Aim of the exercise: Please copy each line in the records below that contains the string "display".

□ □ □ □ □ □ □

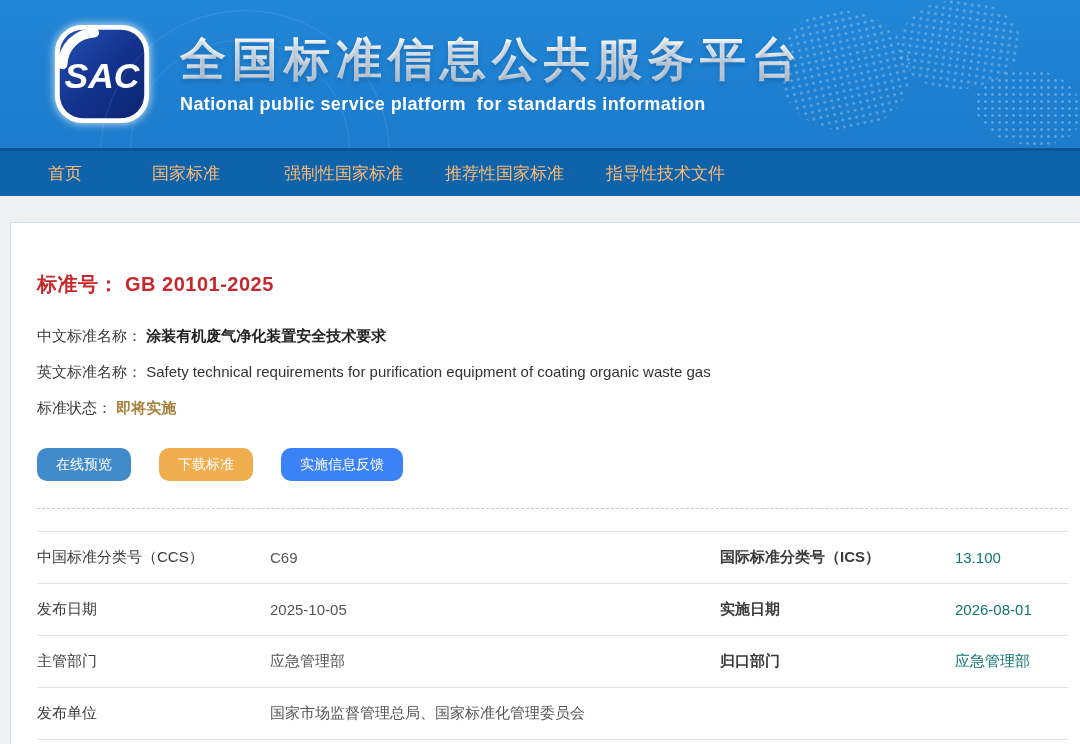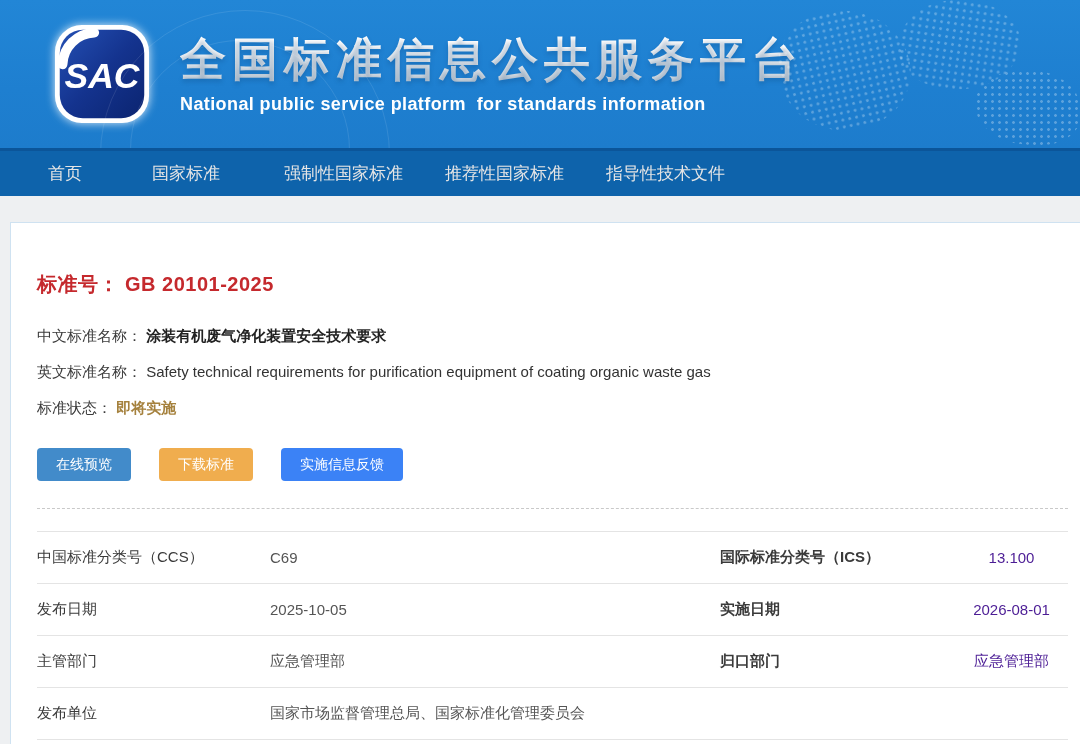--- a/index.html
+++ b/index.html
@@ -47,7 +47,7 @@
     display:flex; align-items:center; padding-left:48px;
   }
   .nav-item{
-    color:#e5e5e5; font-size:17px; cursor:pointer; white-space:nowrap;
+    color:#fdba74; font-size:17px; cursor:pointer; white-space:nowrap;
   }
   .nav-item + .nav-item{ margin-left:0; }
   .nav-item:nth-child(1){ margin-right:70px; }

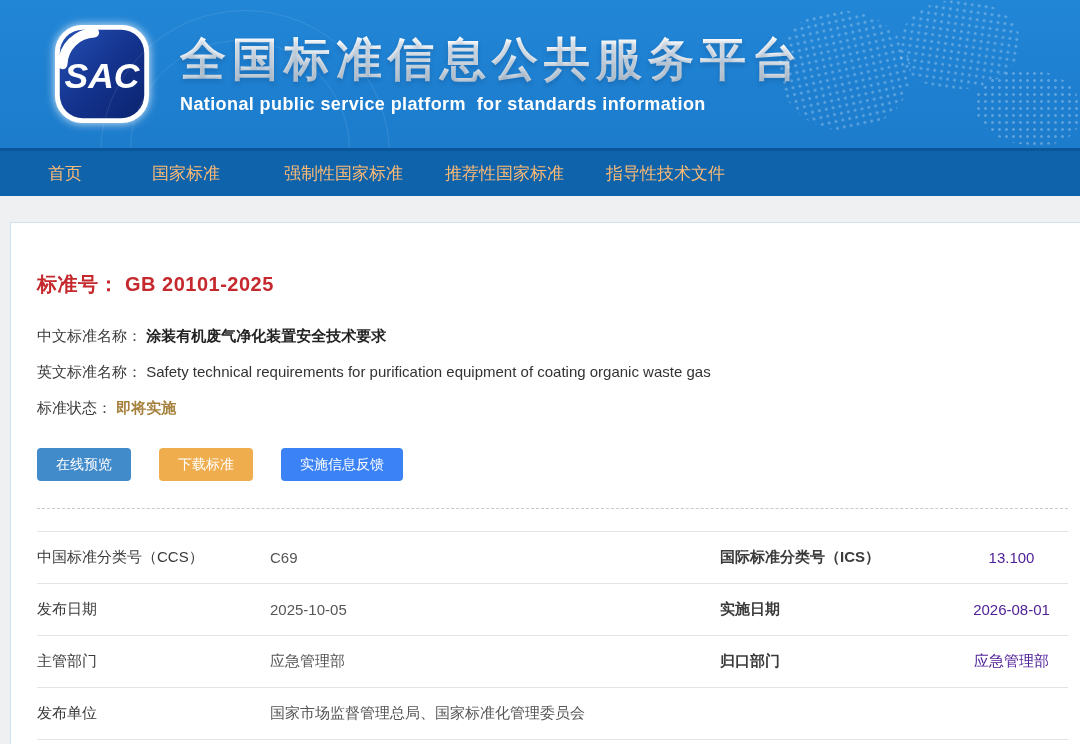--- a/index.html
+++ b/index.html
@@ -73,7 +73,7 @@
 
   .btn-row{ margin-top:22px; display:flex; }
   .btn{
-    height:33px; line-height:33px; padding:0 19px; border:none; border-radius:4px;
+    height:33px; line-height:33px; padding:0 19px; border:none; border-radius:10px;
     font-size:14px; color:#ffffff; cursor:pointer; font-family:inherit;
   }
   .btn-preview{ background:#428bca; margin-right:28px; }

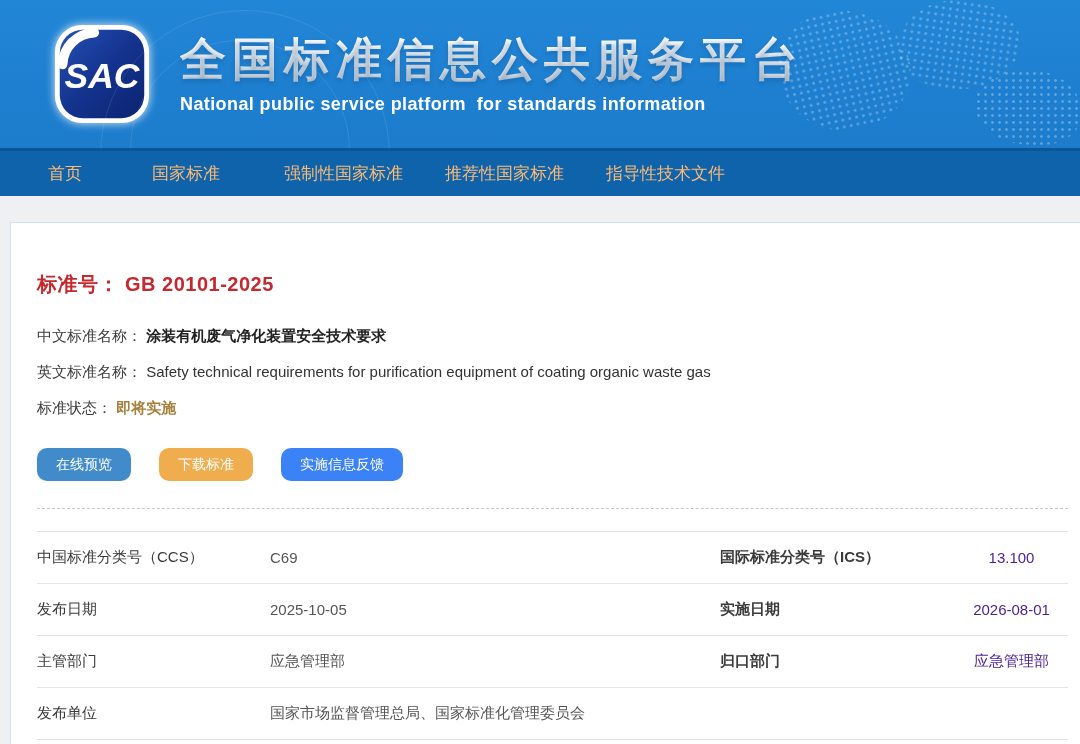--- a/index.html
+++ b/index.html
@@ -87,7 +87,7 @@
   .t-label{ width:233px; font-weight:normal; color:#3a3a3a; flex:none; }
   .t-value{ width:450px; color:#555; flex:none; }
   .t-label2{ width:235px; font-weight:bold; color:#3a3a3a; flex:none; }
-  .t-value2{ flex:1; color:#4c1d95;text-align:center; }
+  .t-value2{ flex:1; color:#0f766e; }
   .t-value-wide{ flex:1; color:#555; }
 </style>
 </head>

□ □ □ □ □ □ □

Output:
     display:flex; align-items:center; padding-left:48px;
   .btn-row{ margin-top:22px; display:flex; }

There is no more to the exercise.